Soft and Hard Scaled Relative Graphs for Nonlinear Feedback Stability
Chao Chen, Sei Zhen Khong, Rodolphe Sepulchre
TL;DR
The paper develops a graphical framework for nonlinear feedback stability based on scaled relative graphs (SRGs), distinguishing soft SRGs for incremental positivity and hard SRGs for incremental passivity. It proves that separation of the SRGs of two open-loop systems in the complex plane guarantees closed-loop stability, and it extends prior chordal SRG results by removing chordal assumptions and allowing unbounded open-loop systems. Key contributions include two main SRG-separation theorems—hard-SRG and soft-SRG—within an $\mathcal{L}_2$ and $\mathcal{L}_{2e}$ setting, respectively, with the hard SRG offering a direct, non-homotopic stability proof. The work connects SRG separation to classical incremental positivity/passivity results, providing a practical and visual criterion for nonlinear feedback stability and paving the way for robust and uncertain-system extensions.
Abstract
This paper presents input-output stability analysis of nonlinear feedback systems based on the notion of soft and hard scaled relative graphs (SRGs). The soft and hard SRGs acknowledge the distinction between incremental positivity and incremental passivity and reconcile them from a graphical perspective.
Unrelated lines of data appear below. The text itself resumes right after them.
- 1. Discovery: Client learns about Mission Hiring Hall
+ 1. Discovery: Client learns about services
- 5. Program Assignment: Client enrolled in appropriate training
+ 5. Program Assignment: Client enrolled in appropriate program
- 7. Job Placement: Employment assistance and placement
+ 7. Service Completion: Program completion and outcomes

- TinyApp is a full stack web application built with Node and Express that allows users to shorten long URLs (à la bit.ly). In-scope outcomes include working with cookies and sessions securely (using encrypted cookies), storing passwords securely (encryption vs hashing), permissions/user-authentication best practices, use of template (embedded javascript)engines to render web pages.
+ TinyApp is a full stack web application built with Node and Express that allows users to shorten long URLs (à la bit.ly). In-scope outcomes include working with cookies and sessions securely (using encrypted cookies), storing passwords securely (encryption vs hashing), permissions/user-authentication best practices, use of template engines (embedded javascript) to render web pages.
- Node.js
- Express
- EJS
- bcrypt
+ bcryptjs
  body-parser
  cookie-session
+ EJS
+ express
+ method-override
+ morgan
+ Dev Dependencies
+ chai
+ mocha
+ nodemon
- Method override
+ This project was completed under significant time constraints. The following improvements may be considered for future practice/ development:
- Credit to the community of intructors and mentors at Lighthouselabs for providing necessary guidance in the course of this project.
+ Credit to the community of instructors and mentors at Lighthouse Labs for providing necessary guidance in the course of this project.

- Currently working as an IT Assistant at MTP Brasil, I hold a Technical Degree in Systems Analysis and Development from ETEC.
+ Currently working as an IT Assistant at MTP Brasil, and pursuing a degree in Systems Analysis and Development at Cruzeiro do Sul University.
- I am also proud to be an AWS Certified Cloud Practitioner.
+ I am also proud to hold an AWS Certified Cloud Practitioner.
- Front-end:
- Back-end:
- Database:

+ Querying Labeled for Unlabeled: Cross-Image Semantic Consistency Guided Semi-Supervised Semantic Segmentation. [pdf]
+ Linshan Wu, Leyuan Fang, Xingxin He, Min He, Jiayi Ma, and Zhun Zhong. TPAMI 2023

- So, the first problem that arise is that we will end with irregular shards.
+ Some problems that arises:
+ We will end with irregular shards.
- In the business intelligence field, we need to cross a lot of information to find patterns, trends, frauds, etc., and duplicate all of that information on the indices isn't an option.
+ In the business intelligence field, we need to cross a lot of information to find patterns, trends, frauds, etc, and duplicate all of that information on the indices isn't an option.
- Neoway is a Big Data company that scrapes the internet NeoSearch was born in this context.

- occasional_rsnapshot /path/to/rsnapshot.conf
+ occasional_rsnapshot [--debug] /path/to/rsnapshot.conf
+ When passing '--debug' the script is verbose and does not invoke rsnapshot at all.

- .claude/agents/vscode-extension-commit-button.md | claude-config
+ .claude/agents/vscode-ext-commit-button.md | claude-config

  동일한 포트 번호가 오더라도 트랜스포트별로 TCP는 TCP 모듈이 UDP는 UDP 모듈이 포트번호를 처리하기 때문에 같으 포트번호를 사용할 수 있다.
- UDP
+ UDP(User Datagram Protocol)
The essence of our proposed analysis is that the separation of soft/hard SRGs of two open-loop systems on the complex plane guarantees closed-loop stability. The main results generalize an existing soft SRG separation theorem for bounded open-loop systems which was proved based on interconnection properties of soft SRGs under a chordal assumption. By comparison, our analysis does not require this chordal assumption and applies to possibly unbounded open-loop systems.